Task details | Any picture among the records should be left out, please; retype the rest exactly.

[Revision tracking records]
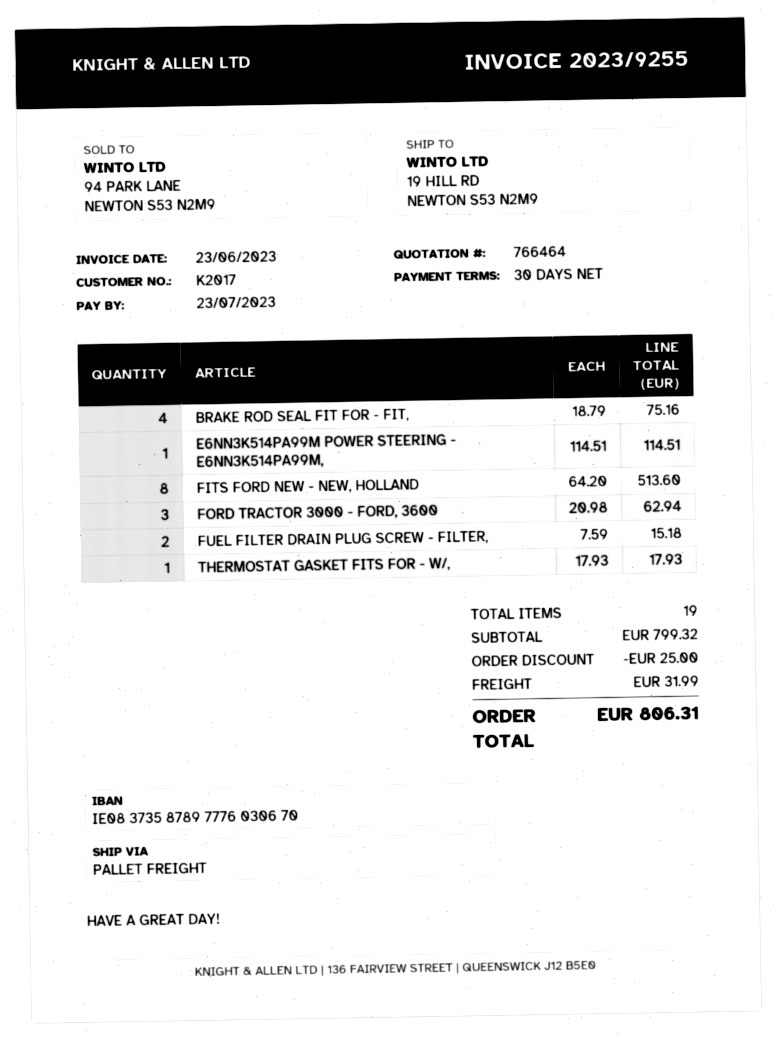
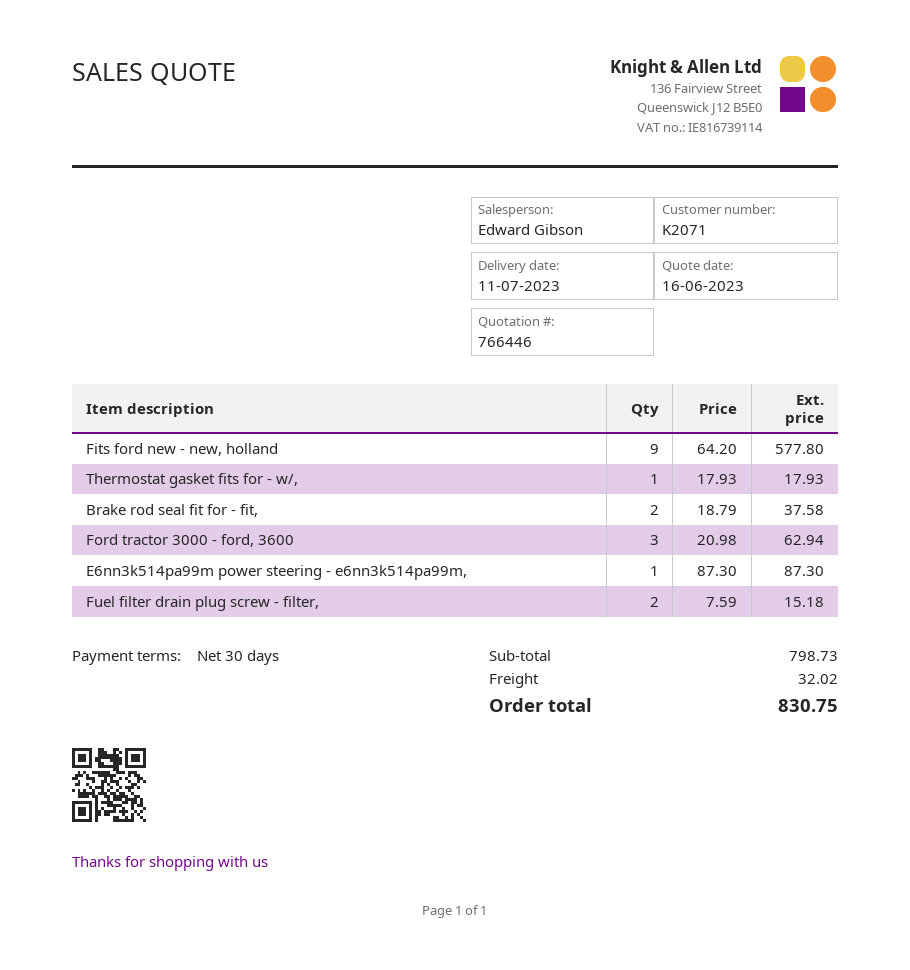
quote number: 766464 -> 766446
customer number: K2017 -> K2071
BRAKE ROD SEAL FIT FOR - FIT,: 4 x 18.79 = 75.16 -> 2 x 18.79 = 37.58
E6NN3K514PA99M POWER STEERING - E6NN3K514PA99M,: 1 x 114.51 = 114.51 -> 1 x 87.30 = 87.30
FITS FORD NEW - NEW, HOLLAND: 8 x 64.20 = 513.60 -> 9 x 64.20 = 577.80
subtotal: 799.32 -> 798.73
discount: 25.00 -> none
shipping: 31.99 -> 32.02
total: 806.31 -> 830.75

Solved exercise |
quote number: 766464 -> 766446
customer number: K2017 -> K2071
BRAKE ROD SEAL FIT FOR - FIT,: 4 x 18.79 = 75.16 -> 2 x 18.79 = 37.58
E6NN3K514PA99M POWER STEERING - E6NN3K514PA99M,: 1 x 114.51 = 114.51 -> 1 x 87.30 = 87.30
FITS FORD NEW - NEW, HOLLAND: 8 x 64.20 = 513.60 -> 9 x 64.20 = 577.80
subtotal: 799.32 -> 798.73
discount: 25.00 -> none
shipping: 31.99 -> 32.02
total: 806.31 -> 830.75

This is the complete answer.